━━━ RECORDS PROVIDED ━━━

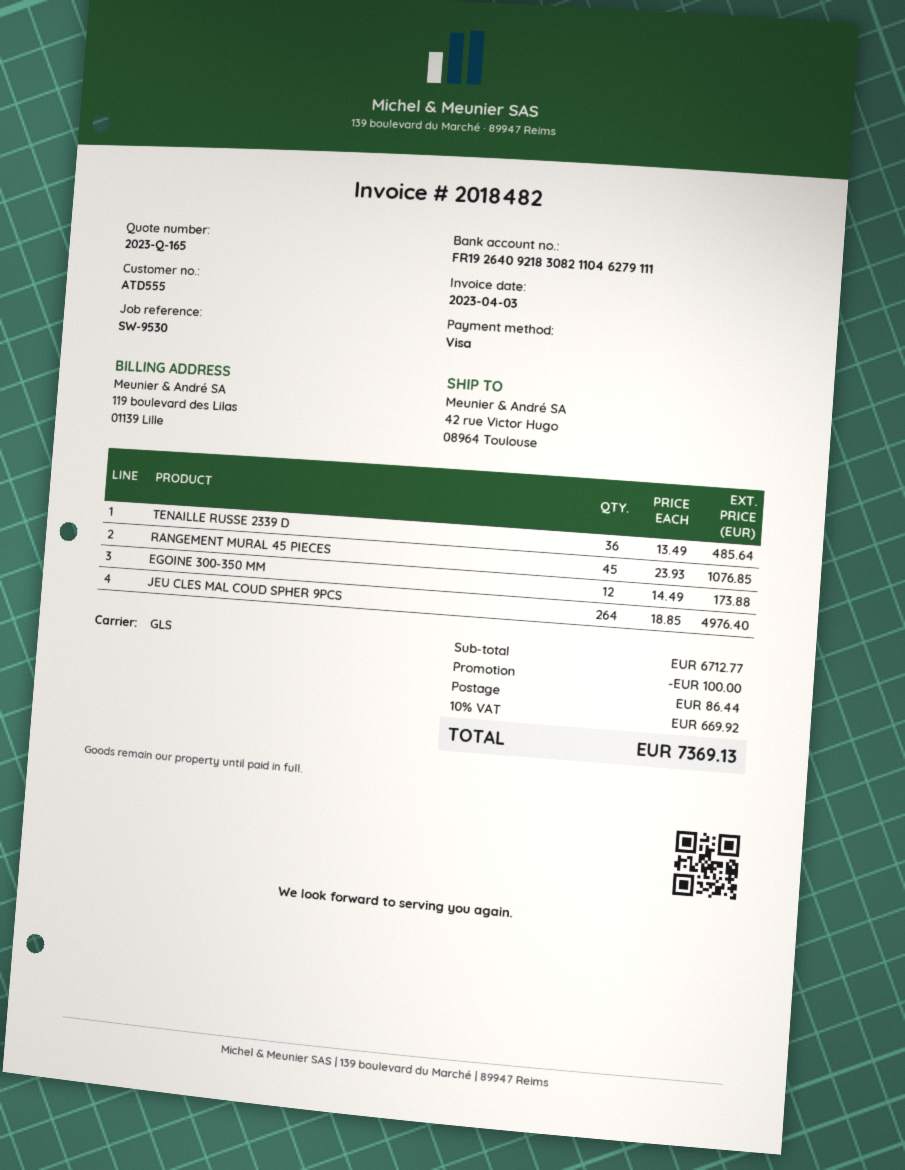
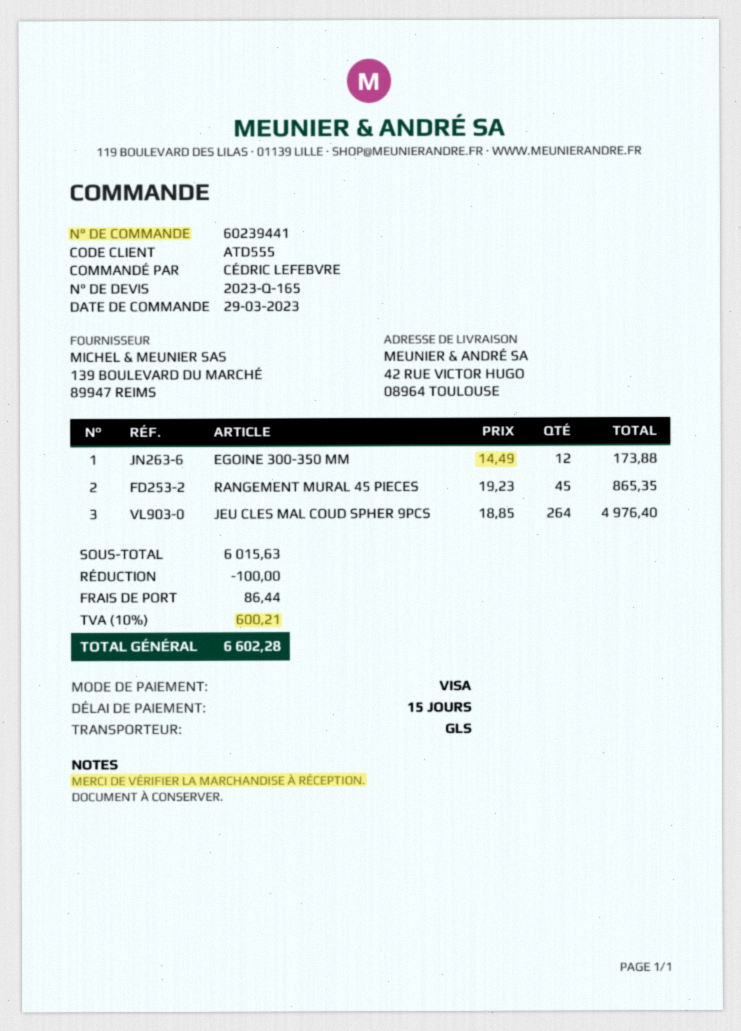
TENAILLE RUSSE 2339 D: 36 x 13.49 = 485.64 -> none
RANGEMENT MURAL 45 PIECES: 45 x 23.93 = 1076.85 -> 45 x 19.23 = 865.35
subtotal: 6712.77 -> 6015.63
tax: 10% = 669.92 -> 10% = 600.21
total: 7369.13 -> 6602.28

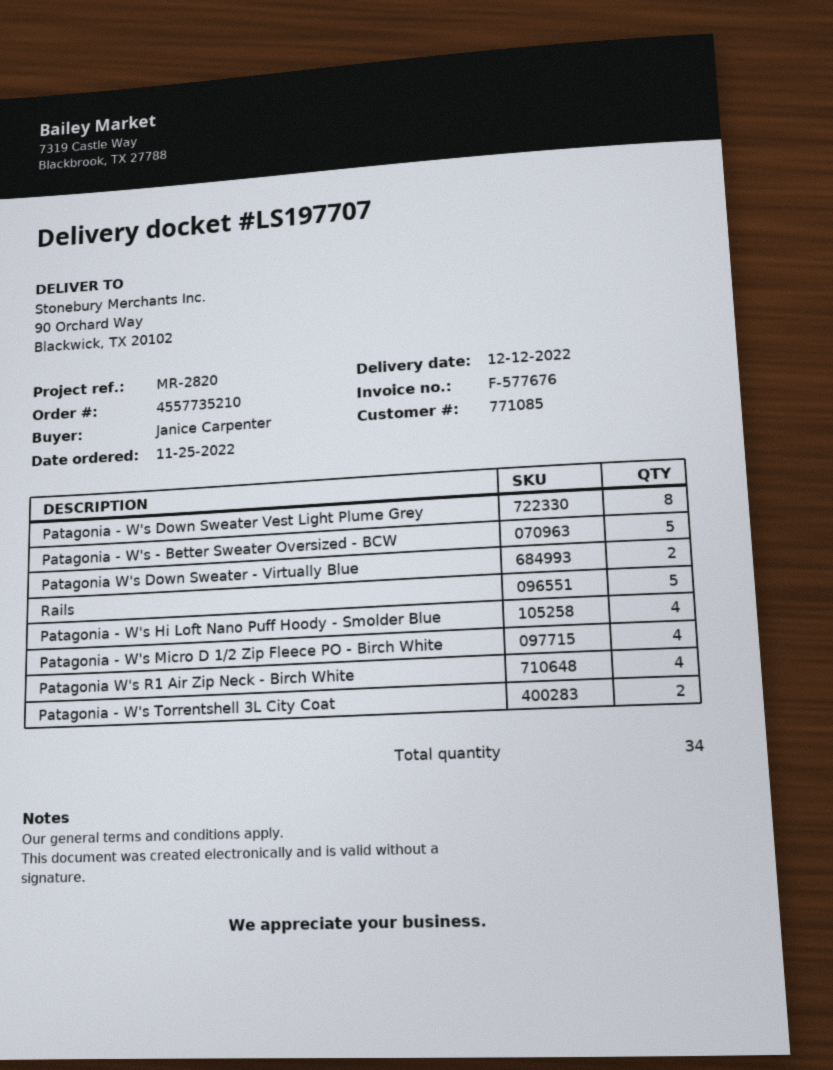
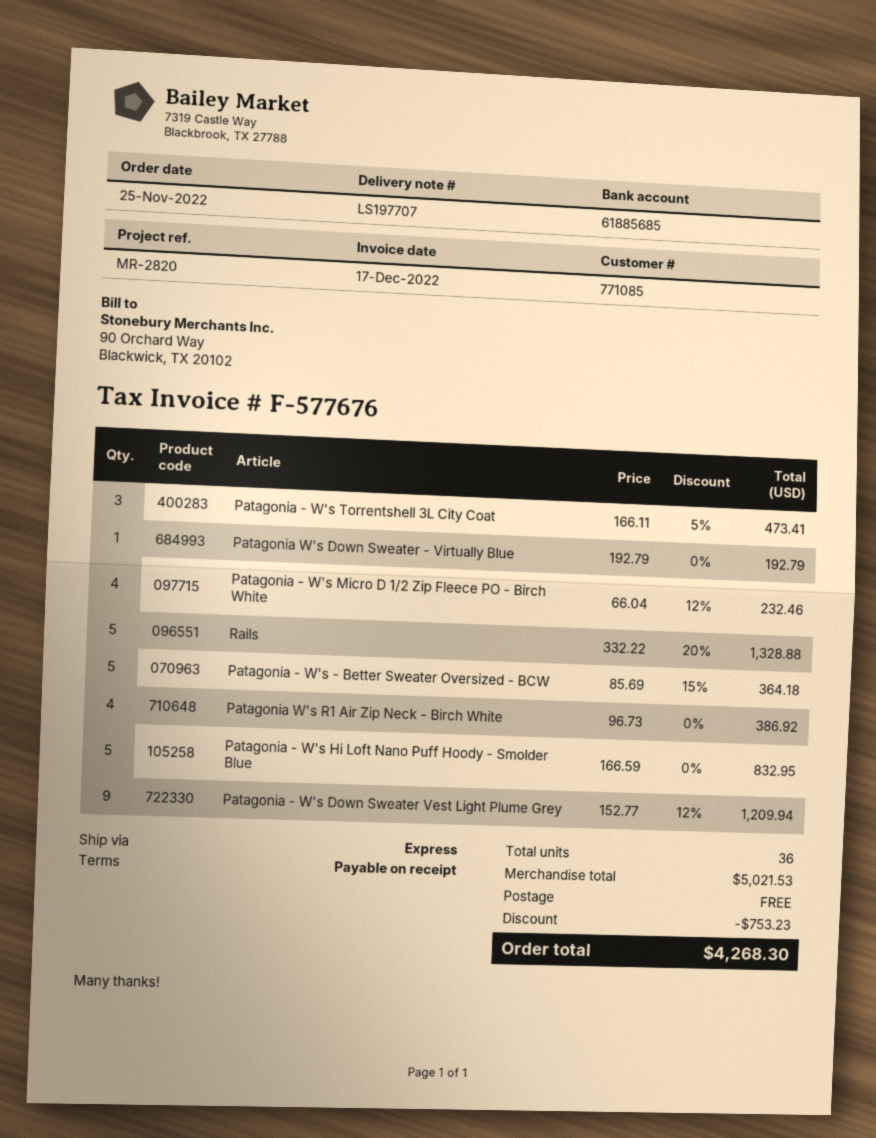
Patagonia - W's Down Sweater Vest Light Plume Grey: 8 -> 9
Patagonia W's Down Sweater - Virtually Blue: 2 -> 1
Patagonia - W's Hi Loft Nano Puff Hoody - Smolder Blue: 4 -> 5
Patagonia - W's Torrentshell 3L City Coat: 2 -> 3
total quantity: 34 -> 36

━━━

§ TASK DETAILS:
Produce an exact repeat of the lines from the one containing "Patagonia - W's Down" through the last line of the data, and nothing more.

§ FINAL ANSWER:
Patagonia - W's Down Sweater Vest Light Plume Grey: 8 -> 9
Patagonia W's Down Sweater - Virtually Blue: 2 -> 1
Patagonia - W's Hi Loft Nano Puff Hoody - Smolder Blue: 4 -> 5
Patagonia - W's Torrentshell 3L City Coat: 2 -> 3
total quantity: 34 -> 36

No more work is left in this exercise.